More grammar fuckery. BNF is horrible!

author: Taylan Kammer <taylan.kammer@gmail.com> 2026-01-09 18:09:59 +0100
committer: Taylan Kammer <taylan.kammer@gmail.com> 2026-01-09 18:09:59 +0100
commit: 2d72a1aa64a66c486a2329999123c14afcddeb32 (patch)
tree: 4eba98eb1240d3d445e2d35c61bad63d352e413b
parent: a2ece405cc61341122fc075d499420e894c56909 (diff)

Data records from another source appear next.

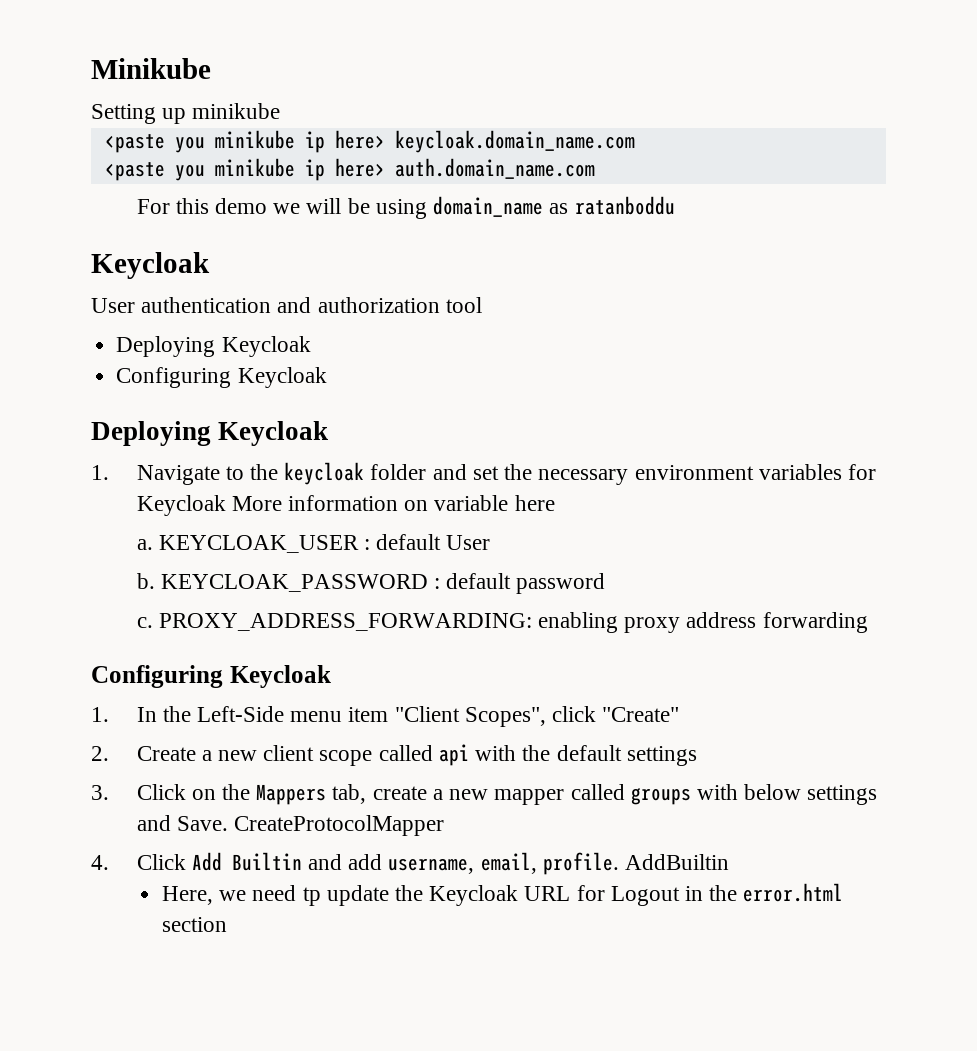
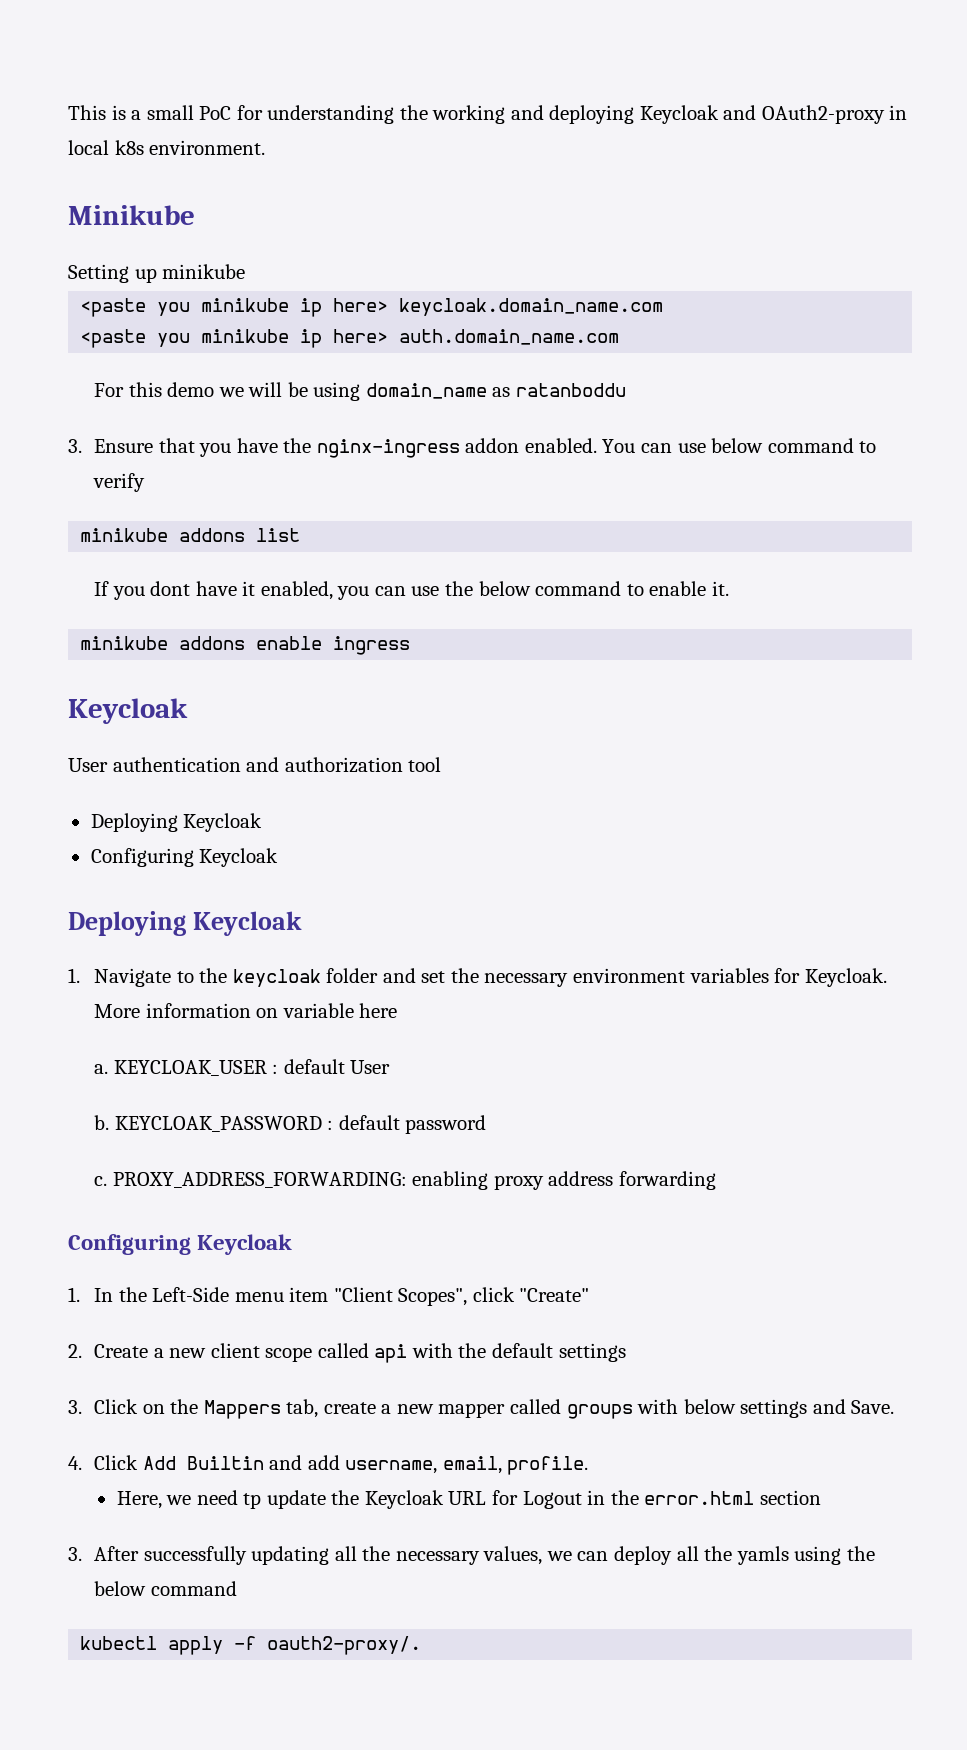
(91, 68) none -> [68,105,908,124] [68,140,266,155] This is a small PoC for understanding the working and deploying Keycloak and OAuth2-proxy in local k8s environment. //
(675, 205) none -> [68,438,877,458] [93,473,146,492] [80,528,301,542] [94,581,729,600] [80,636,411,655] // 3. Ensure that you have the nginx-ingress addon enabled. You can use below command to verify // minikube addons list // If you dont have it enabled, you can use the below command to enable it. // minikube addons enable ingress
[136,495,226,516] Keycloak -> [804,968,887,987] Keycloak.
[234,815,445,836] CreateProtocolMapper -> (895, 1407) none
[625,854,730,870] AddBuiltin -> (589, 1465) none
(227, 924) none -> [68,1546,875,1565] [94,1581,237,1596] [80,1636,422,1655] // 3. After successfully updating all the necessary values, we can deploy all the yamls using the below command // kubectl apply -f oauth2-proxy/.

6 files changed, 239 insertions, 77 deletions
diff --git a/spec/syntax.abnf b/spec/syntax.abnf
index a083eda..132deeb 100644
--- a/spec/syntax.abnf
+++ b/spec/syntax.abnf
@@ -6,42 +6,52 @@ File          = [Unit] *( Blank Unit ) *Blank [Trail]
 
 Unit          = *Blank Datum
 
-Blank         = HTAB / LF / %x0b / %x0c / CR / Comment
+Blank         = HTAB / LF / %x0b / %x0c / CR / SP / Comment
 
 Trail         = SkipLine / SkipUnit
 
 
+Datum         = BareString
+              / DottedString
+              / CladDatum
+              / HashExpr
+              / HashDotExpr
+              / QuoteExpr
+              / JoinExpr
+
 Comment       = SkipLine LF / SkipUnit Blank
 
 SkipLine      = ';' [ SkipLStart *AnyButLF ]
 
-SkipUnit      = ';' '~' Unit
-
-
 SkipLStart    = %x00-09 / %x0b-7d / %x7f-ff
               ; any but LF or '~'
 
 AnyButLF      = %x00-09 / %x0b-ff
 
-
-Datum         = SingleDatum
-              / JoinedDatum *( [ '.' / ':' ] JoinedDatum )
-
-
-SingleDatum   = BareString / CladDatum / DottedString
-
-JoinedDatum   = BareString / CladDatum
+SkipUnit      = ';' '~' Unit
 
 
 BareString    = BareChar *( BareChar / Numeric )
 
+DottedString  = ( '.' / Numeric ) *( '.' / Numeric / BareChar )
+
 CladDatum     = '|' *( PipeStrChar / '\' StringEsc ) '|'
               / '"' *( QuotStrChar / '\' StringEsc ) '"'
-              / '#' HashExpr
               / '(' List ')' / '[' List ']' / '{' List '}'
-              / "'" Datum / '`' Datum / ',' Datum
 
-DottedString  = ( '.' / Numeric ) *( '.' / Numeric / BareChar )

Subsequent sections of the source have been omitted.